Structured diff data:

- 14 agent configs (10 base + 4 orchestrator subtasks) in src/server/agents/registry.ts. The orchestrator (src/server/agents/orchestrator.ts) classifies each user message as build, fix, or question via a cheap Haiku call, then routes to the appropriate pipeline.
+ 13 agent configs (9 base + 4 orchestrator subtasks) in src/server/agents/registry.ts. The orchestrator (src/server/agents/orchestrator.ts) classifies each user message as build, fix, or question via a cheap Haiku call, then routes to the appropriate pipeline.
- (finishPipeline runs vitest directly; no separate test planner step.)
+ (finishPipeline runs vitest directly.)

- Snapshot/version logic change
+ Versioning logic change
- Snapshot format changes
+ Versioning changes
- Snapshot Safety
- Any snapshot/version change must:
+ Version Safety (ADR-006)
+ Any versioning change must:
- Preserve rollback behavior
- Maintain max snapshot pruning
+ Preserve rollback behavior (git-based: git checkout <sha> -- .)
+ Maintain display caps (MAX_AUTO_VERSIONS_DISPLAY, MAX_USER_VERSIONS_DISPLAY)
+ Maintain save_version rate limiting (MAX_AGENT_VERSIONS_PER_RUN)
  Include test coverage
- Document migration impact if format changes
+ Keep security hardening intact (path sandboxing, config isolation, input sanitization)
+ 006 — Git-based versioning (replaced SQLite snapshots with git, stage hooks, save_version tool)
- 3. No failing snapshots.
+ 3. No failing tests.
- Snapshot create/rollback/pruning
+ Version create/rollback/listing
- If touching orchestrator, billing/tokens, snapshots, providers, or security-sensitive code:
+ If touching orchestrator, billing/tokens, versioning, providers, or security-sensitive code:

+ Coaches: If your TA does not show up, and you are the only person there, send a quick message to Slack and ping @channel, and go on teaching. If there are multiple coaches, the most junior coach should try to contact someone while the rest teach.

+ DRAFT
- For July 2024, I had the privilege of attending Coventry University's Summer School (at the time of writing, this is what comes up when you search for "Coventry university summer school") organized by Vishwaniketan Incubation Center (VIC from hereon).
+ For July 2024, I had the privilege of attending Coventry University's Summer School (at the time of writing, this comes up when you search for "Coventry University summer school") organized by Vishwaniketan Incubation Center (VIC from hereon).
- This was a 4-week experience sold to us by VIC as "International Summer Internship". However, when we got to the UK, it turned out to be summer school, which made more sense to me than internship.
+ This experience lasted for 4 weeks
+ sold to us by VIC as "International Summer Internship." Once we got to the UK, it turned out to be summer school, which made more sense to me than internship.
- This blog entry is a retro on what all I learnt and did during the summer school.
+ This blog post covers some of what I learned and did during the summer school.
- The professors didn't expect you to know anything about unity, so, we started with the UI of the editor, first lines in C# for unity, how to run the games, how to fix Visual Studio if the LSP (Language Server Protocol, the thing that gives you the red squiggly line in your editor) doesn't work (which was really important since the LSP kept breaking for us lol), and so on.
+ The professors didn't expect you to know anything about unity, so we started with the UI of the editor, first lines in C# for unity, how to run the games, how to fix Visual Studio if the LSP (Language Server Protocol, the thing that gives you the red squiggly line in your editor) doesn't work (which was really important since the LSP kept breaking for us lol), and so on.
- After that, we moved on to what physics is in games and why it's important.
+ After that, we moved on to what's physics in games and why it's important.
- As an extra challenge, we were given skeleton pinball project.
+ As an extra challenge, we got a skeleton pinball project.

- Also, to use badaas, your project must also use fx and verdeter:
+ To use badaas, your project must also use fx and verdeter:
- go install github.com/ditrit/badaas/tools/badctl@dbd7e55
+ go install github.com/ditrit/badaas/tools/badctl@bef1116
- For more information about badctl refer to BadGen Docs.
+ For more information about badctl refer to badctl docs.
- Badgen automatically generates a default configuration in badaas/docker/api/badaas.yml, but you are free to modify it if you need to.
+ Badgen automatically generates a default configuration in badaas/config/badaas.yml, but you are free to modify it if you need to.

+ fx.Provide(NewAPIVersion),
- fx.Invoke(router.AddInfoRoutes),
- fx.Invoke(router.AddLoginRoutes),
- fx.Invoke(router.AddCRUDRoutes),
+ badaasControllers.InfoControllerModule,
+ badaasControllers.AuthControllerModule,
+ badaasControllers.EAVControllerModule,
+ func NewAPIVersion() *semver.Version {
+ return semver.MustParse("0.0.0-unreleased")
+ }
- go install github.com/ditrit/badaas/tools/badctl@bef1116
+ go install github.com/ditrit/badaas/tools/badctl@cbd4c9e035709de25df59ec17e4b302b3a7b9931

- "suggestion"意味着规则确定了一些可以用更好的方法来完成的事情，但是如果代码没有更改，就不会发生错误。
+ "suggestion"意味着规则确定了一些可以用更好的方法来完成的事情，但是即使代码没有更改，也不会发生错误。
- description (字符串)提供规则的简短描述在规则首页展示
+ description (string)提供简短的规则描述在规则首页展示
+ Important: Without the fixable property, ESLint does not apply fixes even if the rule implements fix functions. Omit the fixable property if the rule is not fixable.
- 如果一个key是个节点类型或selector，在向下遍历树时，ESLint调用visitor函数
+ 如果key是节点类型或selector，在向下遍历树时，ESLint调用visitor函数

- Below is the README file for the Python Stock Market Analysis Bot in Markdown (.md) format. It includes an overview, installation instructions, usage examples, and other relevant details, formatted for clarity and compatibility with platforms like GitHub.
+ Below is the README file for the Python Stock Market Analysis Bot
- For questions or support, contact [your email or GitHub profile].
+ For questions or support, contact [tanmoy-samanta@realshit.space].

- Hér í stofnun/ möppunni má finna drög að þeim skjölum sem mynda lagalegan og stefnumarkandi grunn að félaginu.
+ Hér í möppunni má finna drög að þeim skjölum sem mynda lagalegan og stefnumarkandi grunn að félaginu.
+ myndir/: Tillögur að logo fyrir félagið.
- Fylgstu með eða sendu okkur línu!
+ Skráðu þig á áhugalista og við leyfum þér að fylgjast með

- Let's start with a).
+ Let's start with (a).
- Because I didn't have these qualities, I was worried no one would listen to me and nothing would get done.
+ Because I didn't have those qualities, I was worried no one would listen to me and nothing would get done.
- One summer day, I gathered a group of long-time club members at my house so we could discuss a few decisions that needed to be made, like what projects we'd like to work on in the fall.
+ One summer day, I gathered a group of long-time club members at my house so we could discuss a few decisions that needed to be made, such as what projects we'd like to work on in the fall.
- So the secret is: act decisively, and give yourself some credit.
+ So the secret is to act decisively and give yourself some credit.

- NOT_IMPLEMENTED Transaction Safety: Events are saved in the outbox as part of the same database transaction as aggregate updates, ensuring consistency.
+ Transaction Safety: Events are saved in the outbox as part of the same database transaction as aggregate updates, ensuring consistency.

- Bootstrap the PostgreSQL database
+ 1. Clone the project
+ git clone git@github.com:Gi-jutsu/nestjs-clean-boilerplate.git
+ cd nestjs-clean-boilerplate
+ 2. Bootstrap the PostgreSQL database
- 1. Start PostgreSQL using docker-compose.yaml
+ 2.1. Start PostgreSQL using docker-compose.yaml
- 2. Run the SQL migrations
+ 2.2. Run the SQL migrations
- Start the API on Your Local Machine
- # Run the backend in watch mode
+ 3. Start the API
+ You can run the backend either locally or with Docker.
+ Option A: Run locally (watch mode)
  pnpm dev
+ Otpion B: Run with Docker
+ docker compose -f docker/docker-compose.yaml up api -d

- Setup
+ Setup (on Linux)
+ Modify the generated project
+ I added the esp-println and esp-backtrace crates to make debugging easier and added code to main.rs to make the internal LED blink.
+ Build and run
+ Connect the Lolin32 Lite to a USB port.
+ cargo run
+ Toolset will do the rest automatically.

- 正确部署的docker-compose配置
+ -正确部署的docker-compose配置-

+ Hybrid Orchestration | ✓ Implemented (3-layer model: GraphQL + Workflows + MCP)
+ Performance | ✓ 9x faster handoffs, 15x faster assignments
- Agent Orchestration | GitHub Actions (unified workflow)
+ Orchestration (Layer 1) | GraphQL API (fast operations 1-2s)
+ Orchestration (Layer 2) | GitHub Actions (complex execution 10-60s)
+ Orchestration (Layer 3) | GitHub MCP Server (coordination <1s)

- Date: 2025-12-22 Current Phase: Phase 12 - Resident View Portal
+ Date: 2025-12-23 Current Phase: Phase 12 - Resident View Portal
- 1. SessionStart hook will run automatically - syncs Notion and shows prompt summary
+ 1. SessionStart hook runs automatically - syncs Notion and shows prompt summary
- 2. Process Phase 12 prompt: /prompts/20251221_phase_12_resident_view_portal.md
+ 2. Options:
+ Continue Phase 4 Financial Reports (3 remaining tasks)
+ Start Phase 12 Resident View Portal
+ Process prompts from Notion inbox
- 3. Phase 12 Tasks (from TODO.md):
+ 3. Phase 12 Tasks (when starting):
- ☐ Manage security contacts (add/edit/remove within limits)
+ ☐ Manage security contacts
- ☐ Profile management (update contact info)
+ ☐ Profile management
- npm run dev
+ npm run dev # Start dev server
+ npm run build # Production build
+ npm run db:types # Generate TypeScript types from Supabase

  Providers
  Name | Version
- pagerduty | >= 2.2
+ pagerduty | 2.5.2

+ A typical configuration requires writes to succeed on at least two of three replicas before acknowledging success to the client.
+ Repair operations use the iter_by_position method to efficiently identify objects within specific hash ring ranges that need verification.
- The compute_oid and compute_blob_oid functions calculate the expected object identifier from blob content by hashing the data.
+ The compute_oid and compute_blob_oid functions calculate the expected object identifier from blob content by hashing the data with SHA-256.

What needs to be done - Write out the lines of the entries, word for word, from the first through the one containing "- Maintain max snapshot pruning", and stop at that line.

Written response -
- 14 agent configs (10 base + 4 orchestrator subtasks) in src/server/agents/registry.ts. The orchestrator (src/server/agents/orchestrator.ts) classifies each user message as build, fix, or question via a cheap Haiku call, then routes to the appropriate pipeline.
+ 13 agent configs (9 base + 4 orchestrator subtasks) in src/server/agents/registry.ts. The orchestrator (src/server/agents/orchestrator.ts) classifies each user message as build, fix, or question via a cheap Haiku call, then routes to the appropriate pipeline.
- (finishPipeline runs vitest directly; no separate test planner step.)
+ (finishPipeline runs vitest directly.)

- Snapshot/version logic change
+ Versioning logic change
- Snapshot format changes
+ Versioning changes
- Snapshot Safety
- Any snapshot/version change must:
+ Version Safety (ADR-006)
+ Any versioning change must:
- Preserve rollback behavior
- Maintain max snapshot pruning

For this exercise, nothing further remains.